Testing attribute groups
To understand what the output of an attribute group will look like, use the Signals test
method. This will output a table of attributes calculated from your atomic
events table.
from snowplow_signals import Signals
# Connect to Signals
sp_signals = Signals(
{{ config }}
)
# Run the test
test_data = sp_signals.test(
attribute_group=my_attribute_group,
app_ids=["website"] # The app_id in your Snowplow events
)
While you can filter on specific app_ids during testing, both the streaming and batch engines may be configured to process only a subset of relevant app_ids to avoid unnecessary compute. As a result, testing with an arbitrary app_id may not yield expected data if it isn’t included in the configured subset.

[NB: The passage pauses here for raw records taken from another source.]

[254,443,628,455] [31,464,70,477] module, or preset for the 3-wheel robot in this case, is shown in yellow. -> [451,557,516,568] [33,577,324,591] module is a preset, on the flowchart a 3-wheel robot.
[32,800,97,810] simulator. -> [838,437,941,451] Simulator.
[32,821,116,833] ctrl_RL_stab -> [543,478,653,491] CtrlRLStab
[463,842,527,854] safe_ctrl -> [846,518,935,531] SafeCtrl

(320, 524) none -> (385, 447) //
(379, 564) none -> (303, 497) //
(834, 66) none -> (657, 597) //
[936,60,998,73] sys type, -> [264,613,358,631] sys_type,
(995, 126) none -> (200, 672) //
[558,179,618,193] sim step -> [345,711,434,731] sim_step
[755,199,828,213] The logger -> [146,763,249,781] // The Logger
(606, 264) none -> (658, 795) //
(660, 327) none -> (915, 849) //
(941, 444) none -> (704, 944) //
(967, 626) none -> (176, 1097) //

To see which attributes an attribute group has, use get_attribute_group()
. Here's an example:
attribute_definitions = sp_signals.get_attribute_group(
name="my_attribute_group",
version=1,
)
print(attribute_definitions)
The table below lists all available arguments for get_attribute_group()
Argument | Description | Type | Required? |
---|---|---|---|
name | The name of the attribute group | string | ✅ |
version | The attribute group version | int | ❌ |
If you don't specify a version, Signals will retrieve the latest version.
Publishing attribute groups
Use the publish()
method to register attribute groups with Signals. This makes them available for real-time calculation and retrieval.
from snowplow_signals import Signals
# Connect to Signals
sp_signals = Signals(
{{ config }}
)
# Publish attribute groups
sp_signals.publish([
my_attribute_group,
my_other_attribute_group
])
If you only want to publish the attribute group definitions, and don't want to calculate the attribute values now, set the online=False
option.
Attribute groups can be set to expire
Some attributes will only be relevant for a certain amount of time, and eventually stop being updated.
To avoid stale attributes staying in your Profiles Store forever, you can configure TTL lifetimes for attribute keys and attribute groups. When none of the attributes for an attribute key or attribute group have been updated for the defined lifespan, the attribute key or attribute group expires. Any attribute values for this attribute key or attribute group will be deleted: fetching them will return None
values.
If Signals then processes a new event that calculates the attribute again, or syncs the attribute from the warehouse again, the expiration timer is reset.
Extended stream attribute group example
This example shows all the available configuration options for a stream attribute group.
This attribute group groups attributes for a user attribute key, to be calculated in real-time.
from snowplow_signals import StreamAttributeGroup, user_id
stream_attribute_group = StreamAttributeGroup(
name="comprehensive_stream_attribute_group",
version=2,
attribute_key=user_id,
owner="data-team@company.com",
attributes=[
page_view_count,
session_duration,
conversion_rate,
],
description="User engagement attributes in real-time",
ttl=timedelta(days=90), # Attributes live in the Profiles Store for 90 days
)
Signals will start calculating attributes as soon as this attribute group configuration is applied.